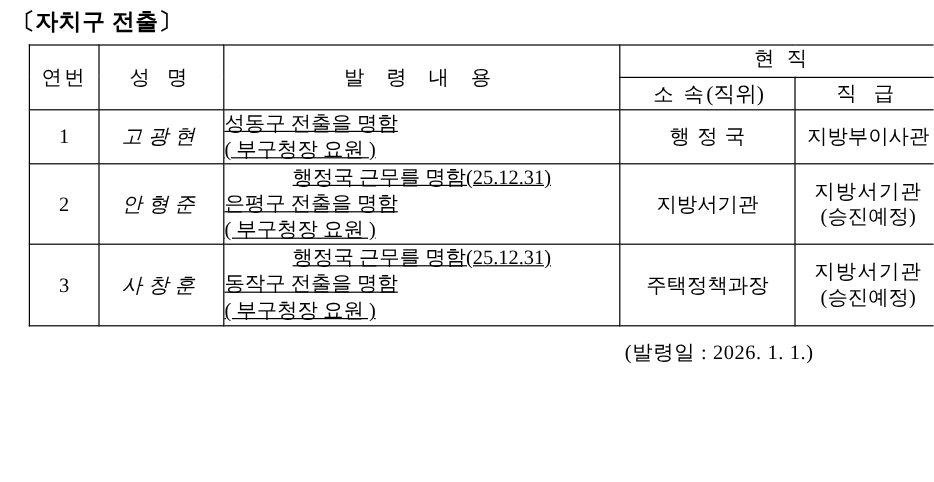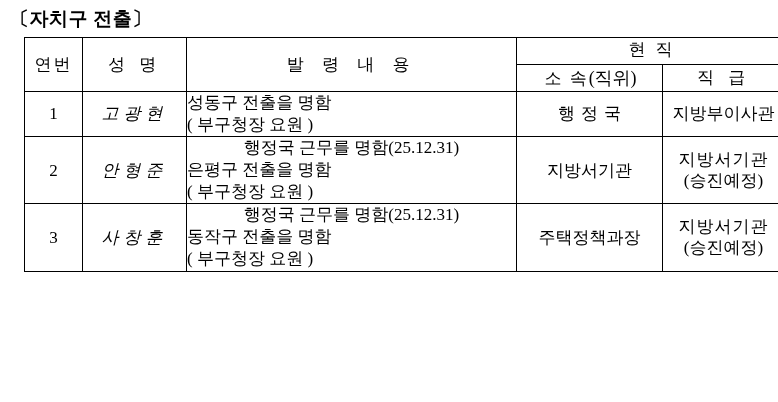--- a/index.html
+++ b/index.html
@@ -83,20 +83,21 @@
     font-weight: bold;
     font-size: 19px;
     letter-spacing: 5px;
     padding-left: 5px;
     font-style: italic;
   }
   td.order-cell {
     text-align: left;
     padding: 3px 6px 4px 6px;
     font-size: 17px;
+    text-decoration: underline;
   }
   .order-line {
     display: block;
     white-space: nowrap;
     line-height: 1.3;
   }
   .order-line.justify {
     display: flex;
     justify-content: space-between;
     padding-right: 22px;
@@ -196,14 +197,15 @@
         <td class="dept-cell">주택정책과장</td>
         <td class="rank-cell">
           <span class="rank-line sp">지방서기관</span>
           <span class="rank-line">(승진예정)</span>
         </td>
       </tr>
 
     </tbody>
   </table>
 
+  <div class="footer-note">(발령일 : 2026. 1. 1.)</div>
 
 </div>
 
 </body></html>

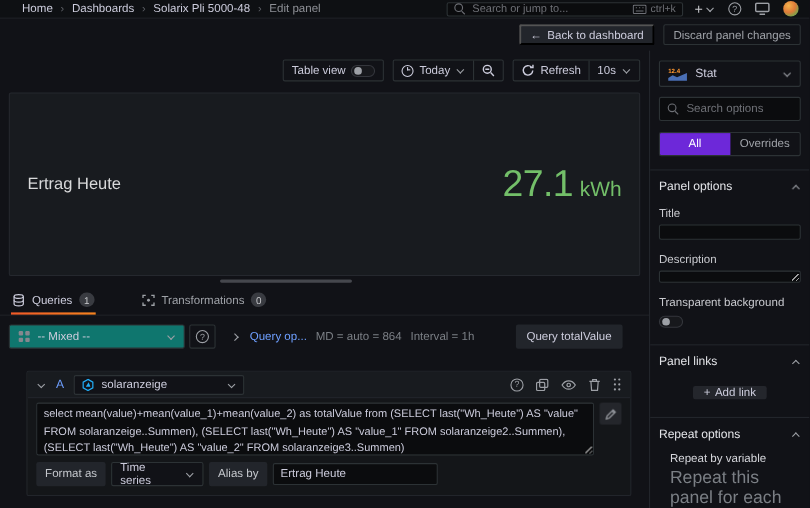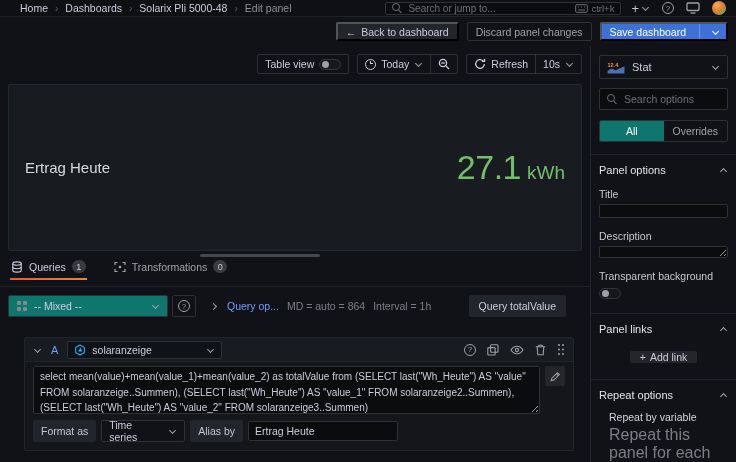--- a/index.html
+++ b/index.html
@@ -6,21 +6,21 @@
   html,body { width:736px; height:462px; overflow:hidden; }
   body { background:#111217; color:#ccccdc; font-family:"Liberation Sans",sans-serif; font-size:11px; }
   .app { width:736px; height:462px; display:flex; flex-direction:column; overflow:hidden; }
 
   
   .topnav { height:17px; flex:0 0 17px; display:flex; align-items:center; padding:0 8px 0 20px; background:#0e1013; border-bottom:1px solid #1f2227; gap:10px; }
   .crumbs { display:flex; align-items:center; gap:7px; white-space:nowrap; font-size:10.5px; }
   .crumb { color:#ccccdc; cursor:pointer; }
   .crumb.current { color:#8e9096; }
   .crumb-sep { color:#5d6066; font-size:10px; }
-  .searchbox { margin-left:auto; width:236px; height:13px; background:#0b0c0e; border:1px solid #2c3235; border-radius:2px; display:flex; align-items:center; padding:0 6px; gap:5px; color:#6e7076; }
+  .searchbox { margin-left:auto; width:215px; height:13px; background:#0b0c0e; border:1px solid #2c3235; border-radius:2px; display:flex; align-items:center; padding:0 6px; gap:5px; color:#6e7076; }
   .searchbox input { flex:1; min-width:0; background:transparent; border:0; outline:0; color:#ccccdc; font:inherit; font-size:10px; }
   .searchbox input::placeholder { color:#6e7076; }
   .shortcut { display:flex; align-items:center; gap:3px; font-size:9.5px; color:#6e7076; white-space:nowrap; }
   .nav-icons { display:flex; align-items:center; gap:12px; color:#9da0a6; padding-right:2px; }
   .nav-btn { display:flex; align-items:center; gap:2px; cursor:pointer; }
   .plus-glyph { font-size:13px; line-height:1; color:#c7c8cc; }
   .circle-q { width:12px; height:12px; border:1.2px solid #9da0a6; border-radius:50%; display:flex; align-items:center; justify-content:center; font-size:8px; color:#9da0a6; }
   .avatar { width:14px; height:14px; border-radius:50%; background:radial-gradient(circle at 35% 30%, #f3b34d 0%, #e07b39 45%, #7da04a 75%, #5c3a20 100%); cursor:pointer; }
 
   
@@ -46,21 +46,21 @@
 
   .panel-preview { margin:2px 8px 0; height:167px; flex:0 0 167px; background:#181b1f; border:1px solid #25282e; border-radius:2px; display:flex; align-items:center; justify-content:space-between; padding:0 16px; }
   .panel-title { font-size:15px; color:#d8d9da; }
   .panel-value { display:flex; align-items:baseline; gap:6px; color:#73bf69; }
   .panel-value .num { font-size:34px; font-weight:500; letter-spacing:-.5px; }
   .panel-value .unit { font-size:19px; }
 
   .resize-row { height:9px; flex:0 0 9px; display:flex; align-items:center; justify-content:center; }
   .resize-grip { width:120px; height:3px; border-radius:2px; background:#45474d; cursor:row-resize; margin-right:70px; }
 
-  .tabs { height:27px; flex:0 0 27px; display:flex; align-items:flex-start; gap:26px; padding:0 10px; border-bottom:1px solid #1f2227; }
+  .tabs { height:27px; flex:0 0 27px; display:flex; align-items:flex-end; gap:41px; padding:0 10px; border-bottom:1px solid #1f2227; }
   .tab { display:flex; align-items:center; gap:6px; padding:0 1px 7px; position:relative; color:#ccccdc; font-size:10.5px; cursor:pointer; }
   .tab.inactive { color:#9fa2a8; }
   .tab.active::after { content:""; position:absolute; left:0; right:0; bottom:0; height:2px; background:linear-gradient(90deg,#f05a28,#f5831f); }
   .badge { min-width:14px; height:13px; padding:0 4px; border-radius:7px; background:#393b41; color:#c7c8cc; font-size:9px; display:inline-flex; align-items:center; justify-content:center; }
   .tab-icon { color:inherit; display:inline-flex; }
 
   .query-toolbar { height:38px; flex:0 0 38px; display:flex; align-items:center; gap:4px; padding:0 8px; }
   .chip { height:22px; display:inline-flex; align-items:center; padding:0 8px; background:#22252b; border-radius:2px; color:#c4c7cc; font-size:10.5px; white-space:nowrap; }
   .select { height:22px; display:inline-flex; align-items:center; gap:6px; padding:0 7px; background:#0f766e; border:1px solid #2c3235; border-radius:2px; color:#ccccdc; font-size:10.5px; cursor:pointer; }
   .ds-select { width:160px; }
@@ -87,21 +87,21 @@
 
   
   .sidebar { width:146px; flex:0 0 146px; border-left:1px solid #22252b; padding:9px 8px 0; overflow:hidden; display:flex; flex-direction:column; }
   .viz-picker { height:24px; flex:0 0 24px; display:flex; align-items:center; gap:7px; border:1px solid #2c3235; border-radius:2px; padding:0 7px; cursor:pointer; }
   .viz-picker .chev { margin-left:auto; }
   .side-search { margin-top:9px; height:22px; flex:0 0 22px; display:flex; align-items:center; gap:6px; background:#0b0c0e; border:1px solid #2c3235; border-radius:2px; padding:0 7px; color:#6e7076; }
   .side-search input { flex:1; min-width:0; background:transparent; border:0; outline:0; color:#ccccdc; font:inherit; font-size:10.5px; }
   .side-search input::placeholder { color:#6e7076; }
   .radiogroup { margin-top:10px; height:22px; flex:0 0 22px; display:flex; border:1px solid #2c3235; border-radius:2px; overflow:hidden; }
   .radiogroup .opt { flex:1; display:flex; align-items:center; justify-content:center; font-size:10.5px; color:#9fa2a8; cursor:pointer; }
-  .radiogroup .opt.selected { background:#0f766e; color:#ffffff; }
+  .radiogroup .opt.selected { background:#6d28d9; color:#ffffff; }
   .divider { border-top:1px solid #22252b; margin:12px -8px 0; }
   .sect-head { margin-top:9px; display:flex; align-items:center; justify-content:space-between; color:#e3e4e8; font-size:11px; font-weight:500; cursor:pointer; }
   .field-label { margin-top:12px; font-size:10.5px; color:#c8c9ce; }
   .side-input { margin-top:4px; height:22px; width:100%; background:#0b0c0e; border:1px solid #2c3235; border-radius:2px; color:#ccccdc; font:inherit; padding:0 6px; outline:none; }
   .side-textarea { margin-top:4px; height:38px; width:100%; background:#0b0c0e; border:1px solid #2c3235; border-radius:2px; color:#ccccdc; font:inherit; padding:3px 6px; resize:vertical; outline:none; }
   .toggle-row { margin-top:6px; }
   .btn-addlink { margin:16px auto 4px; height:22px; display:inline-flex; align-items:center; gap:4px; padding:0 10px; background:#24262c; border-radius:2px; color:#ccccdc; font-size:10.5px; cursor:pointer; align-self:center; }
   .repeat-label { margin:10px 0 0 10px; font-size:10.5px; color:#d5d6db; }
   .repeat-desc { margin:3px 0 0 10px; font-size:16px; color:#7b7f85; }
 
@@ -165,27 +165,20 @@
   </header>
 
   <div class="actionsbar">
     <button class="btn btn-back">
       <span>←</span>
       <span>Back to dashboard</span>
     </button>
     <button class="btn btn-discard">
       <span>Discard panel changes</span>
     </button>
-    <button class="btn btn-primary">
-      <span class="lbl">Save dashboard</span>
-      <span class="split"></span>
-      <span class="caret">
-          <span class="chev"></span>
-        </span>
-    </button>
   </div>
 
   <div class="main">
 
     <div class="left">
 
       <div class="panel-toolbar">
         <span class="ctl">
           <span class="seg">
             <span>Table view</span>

-*-

:: Problem details ::
Look through the entries above and quote exactly the lines from the line with "position:absolute; left:0; right:0;" to the line with "border-top:1px solid #22252b;", counting both of those lines.

:: Output for this task ::
   .tab.active::after { content:""; position:absolute; left:0; right:0; bottom:0; height:2px; background:linear-gradient(90deg,#f05a28,#f5831f); }
   .badge { min-width:14px; height:13px; padding:0 4px; border-radius:7px; background:#393b41; color:#c7c8cc; font-size:9px; display:inline-flex; align-items:center; justify-content:center; }
   .tab-icon { color:inherit; display:inline-flex; }
 
   .query-toolbar { height:38px; flex:0 0 38px; display:flex; align-items:center; gap:4px; padding:0 8px; }
   .chip { height:22px; display:inline-flex; align-items:center; padding:0 8px; background:#22252b; border-radius:2px; color:#c4c7cc; font-size:10.5px; white-space:nowrap; }
   .select { height:22px; display:inline-flex; align-items:center; gap:6px; padding:0 7px; background:#0f766e; border:1px solid #2c3235; border-radius:2px; color:#ccccdc; font-size:10.5px; cursor:pointer; }
   .ds-select { width:160px; }
@@ -87,21 +87,21 @@
 
   
   .sidebar { width:146px; flex:0 0 146px; border-left:1px solid #22252b; padding:9px 8px 0; overflow:hidden; display:flex; flex-direction:column; }
   .viz-picker { height:24px; flex:0 0 24px; display:flex; align-items:center; gap:7px; border:1px solid #2c3235; border-radius:2px; padding:0 7px; cursor:pointer; }
   .viz-picker .chev { margin-left:auto; }
   .side-search { margin-top:9px; height:22px; flex:0 0 22px; display:flex; align-items:center; gap:6px; background:#0b0c0e; border:1px solid #2c3235; border-radius:2px; padding:0 7px; color:#6e7076; }
   .side-search input { flex:1; min-width:0; background:transparent; border:0; outline:0; color:#ccccdc; font:inherit; font-size:10.5px; }
   .side-search input::placeholder { color:#6e7076; }
   .radiogroup { margin-top:10px; height:22px; flex:0 0 22px; display:flex; border:1px solid #2c3235; border-radius:2px; overflow:hidden; }
   .radiogroup .opt { flex:1; display:flex; align-items:center; justify-content:center; font-size:10.5px; color:#9fa2a8; cursor:pointer; }
-  .radiogroup .opt.selected { background:#0f766e; color:#ffffff; }
+  .radiogroup .opt.selected { background:#6d28d9; color:#ffffff; }
   .divider { border-top:1px solid #22252b; margin:12px -8px 0; }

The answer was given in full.